舞台『罪と罰』


だいぶ時が経ってしまった観劇の感想を今月中に書き切れたら・・・!

罪と罰

原作・ロシアの文豪フョードル・ドストエフスキー
演出・フィリップ・ブリーン
劇場・シアターコクーン
主演・三浦春馬
上演時間・3時間30分(休憩20分を含む)

主人公の青年 ラスコリニコフのかかげる"正義"は「人類が救われ、その行為が必要ならば、法を犯す権利がある」という独自の理論をもとに行われ、実際に悪徳質屋の老婆を殺害するのだけど、運悪く居合わせた老婆の妹までも殺してしまい、罪悪感に襲われながら生きていくことになる。

徐々に国家捜査官(勝村政信)に追い詰められて幻覚を見るようになったり、後に出会った家族にために自己犠牲をいとわない優しきソーニャ(大島優子)に心を打たれ自白の衝動にかられたりする様を春馬くんが熱演していました。

主人公を演じているからほとんど出ずっぱりで、常に衝動的な感情を解放した状態で演じなければならない役だからかなり命削ってました。

こういう普遍的なテーマや考えさせられる物語で役を演じきっている人を知ってから、変身願望とか何者かを演じることに対して若干おそろしさを感じるようになったな。

それゆえ役者さんは素晴らしいなとも思う。

殺してしまったことを誰にも言えず、家族にだって当然言えず、ひとり抱えていかなければならない孤独さやソーニャにだけは言ってもいいと思った、だけど言ってしまったら彼女にも罪を背負わせてしまうことになるという相反する気持ちの中に挟まれる苦しさ、真実を知ってるのか知らないのか曖昧な態度で詰め寄る捜査官に疑心暗鬼になって精神が休まらない状況など、

考えただけでクラクラしてしまうような最悪な状態にのまれることなく感情と自身をコントロールして演じてるのか。春馬くんおそろしい。

観客の目も鋭いので、嘘はバレる。

わたしも意地悪いので、オペラグラスで台詞を言ってない役者さんの表情をあえて見たり、袖に捌けるギリギリの様子を観察したりするんだけど、舞台上に存在しているときは誰一人役を抜ける人はいないので、プロがプロたる所以を見せられます。

今回もアンサンブルが結構大勢いて、場面が切り替わるたびに群衆があらゆる動きをするところ、だれもがその時代で生きる人たちでした。

舞台上では時代が変わり、土地が変わり、人が変わり、時にはこの世における道理を無視した世界観が確立したりする。同じ劇場という空間にいながら別世界がすくそばで存在しているねじれみたいなものが好きだなと観劇するたび思う。

また、今回の演出はフィリップ・ブリーン氏。

名前は聞いたことあると思ったら2015年に同劇場で上演された『地獄のオルフェウス』を演出した方でした。

もう微かな記憶しかないんだけど、埃っぽい質感と鉄の冷たさと無骨さのある舞台セットだった。

ラスコリニコフがたびたび失神して倒れるシーンがあって、そこの演出が好き。彼が倒れる瞬間にバンッて暗転するのが何回も繰り返されて目が覚めたの覚えてる。(序盤、内容のむずかしさに耐えられず微睡んでしまいました・・・。)

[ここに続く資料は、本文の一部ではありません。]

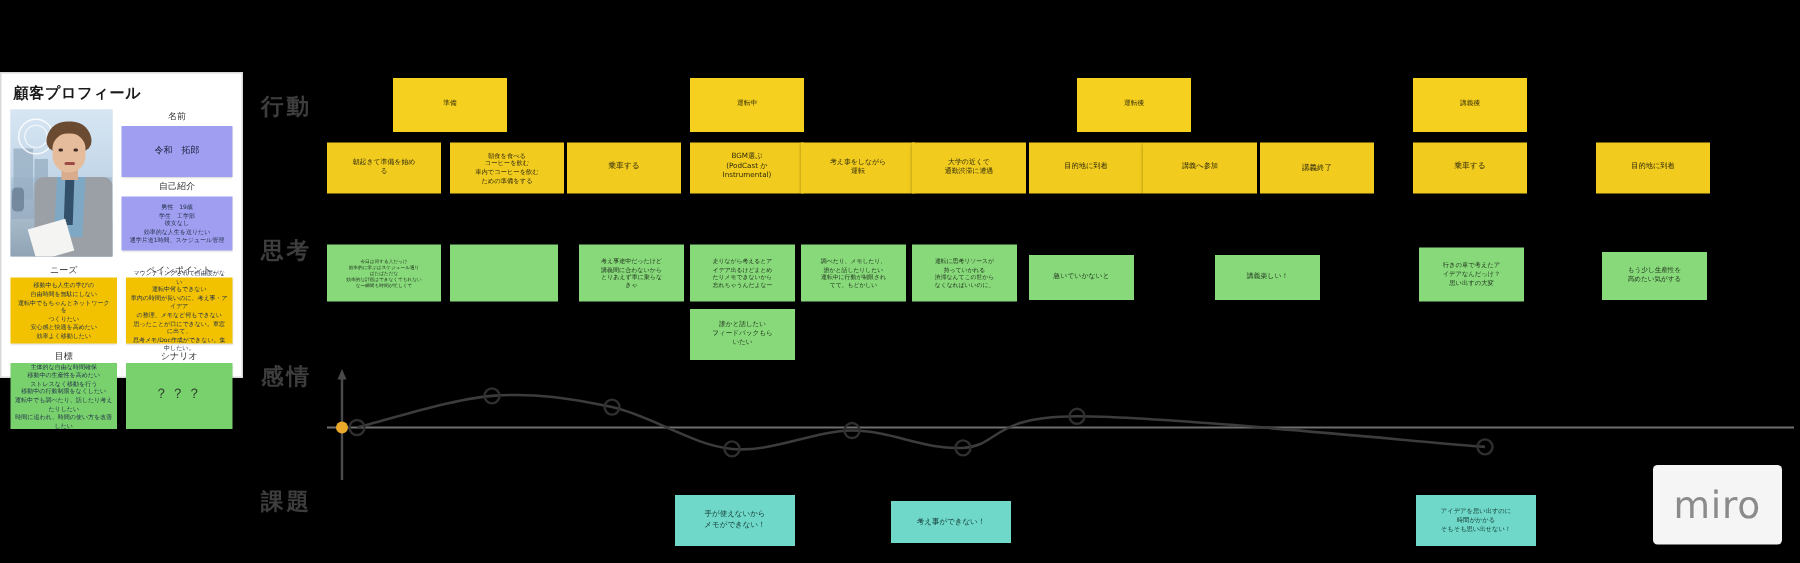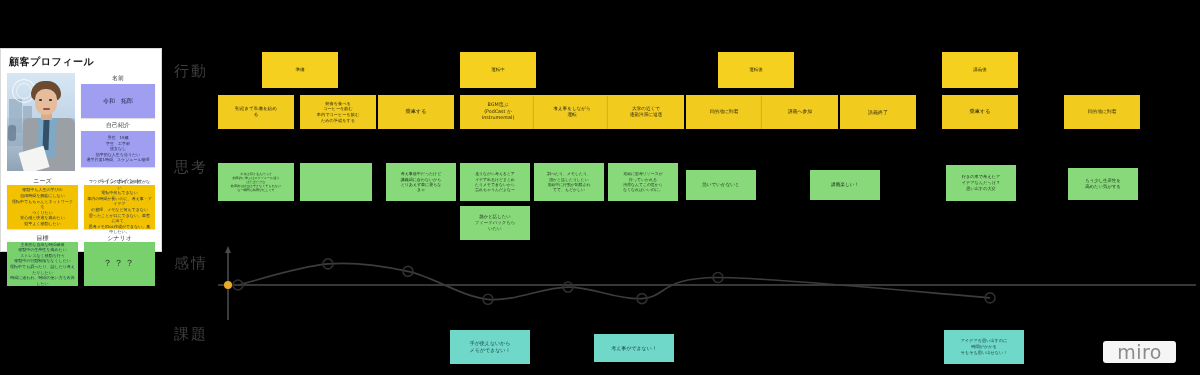"行動" .row-label { font-weight: 400 -> 700 }
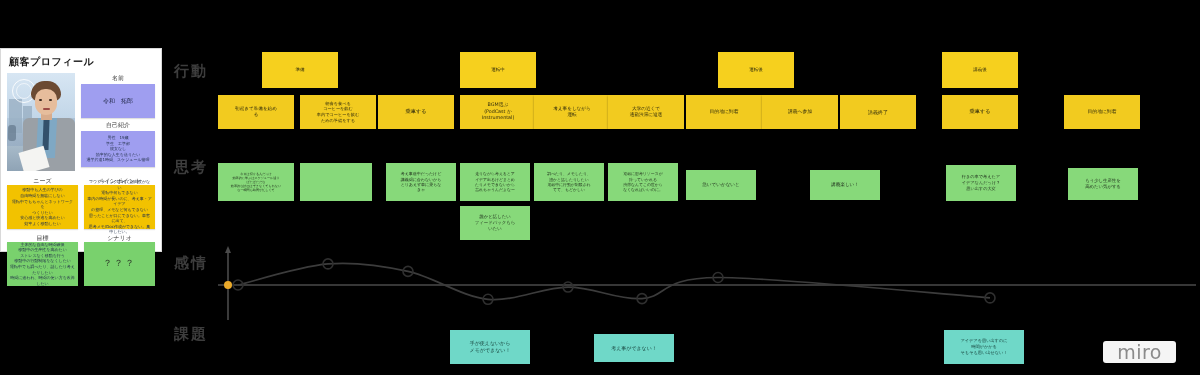"感情" div.row-label { top: 254px -> 242px }
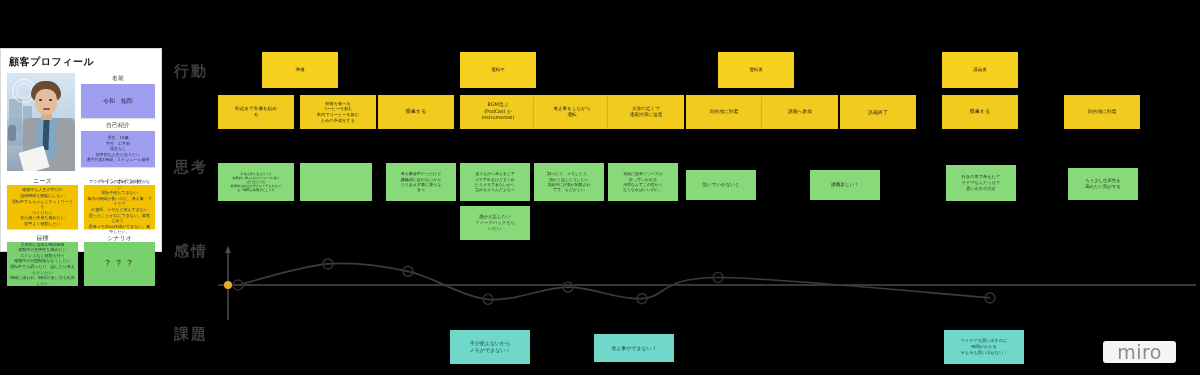"miro" .miro { font-size: 19px -> 25px; padding: 0 14px -> 12px 14px; right: 24px -> 12px }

ラストのラスト、ラスコリニコフの最期に光が辺り一帯を包むところも好き。

演出に視点を置いて舞台を観るということを去年の秋くらいからしていると、役者の仕草ひとつとっても意味深に見えるし、いろんな疑問が沸いて面白いから、もっと意識して観てみようと思う。

罪と罰、3時間30分の長丁場。

2時間半超えの舞台でもわりと覚悟して行くんだけど、それを優に超えてきました。原作自体が長編作品だからそれくらいで収まったのが逆にすごいのかもしれない。たぶん。

まだまだ解釈に乏しい自分の頭だけど、ジリジリと古典の面白さに近づいていってる感ある。とりあえず本読もう。原作よ、原作。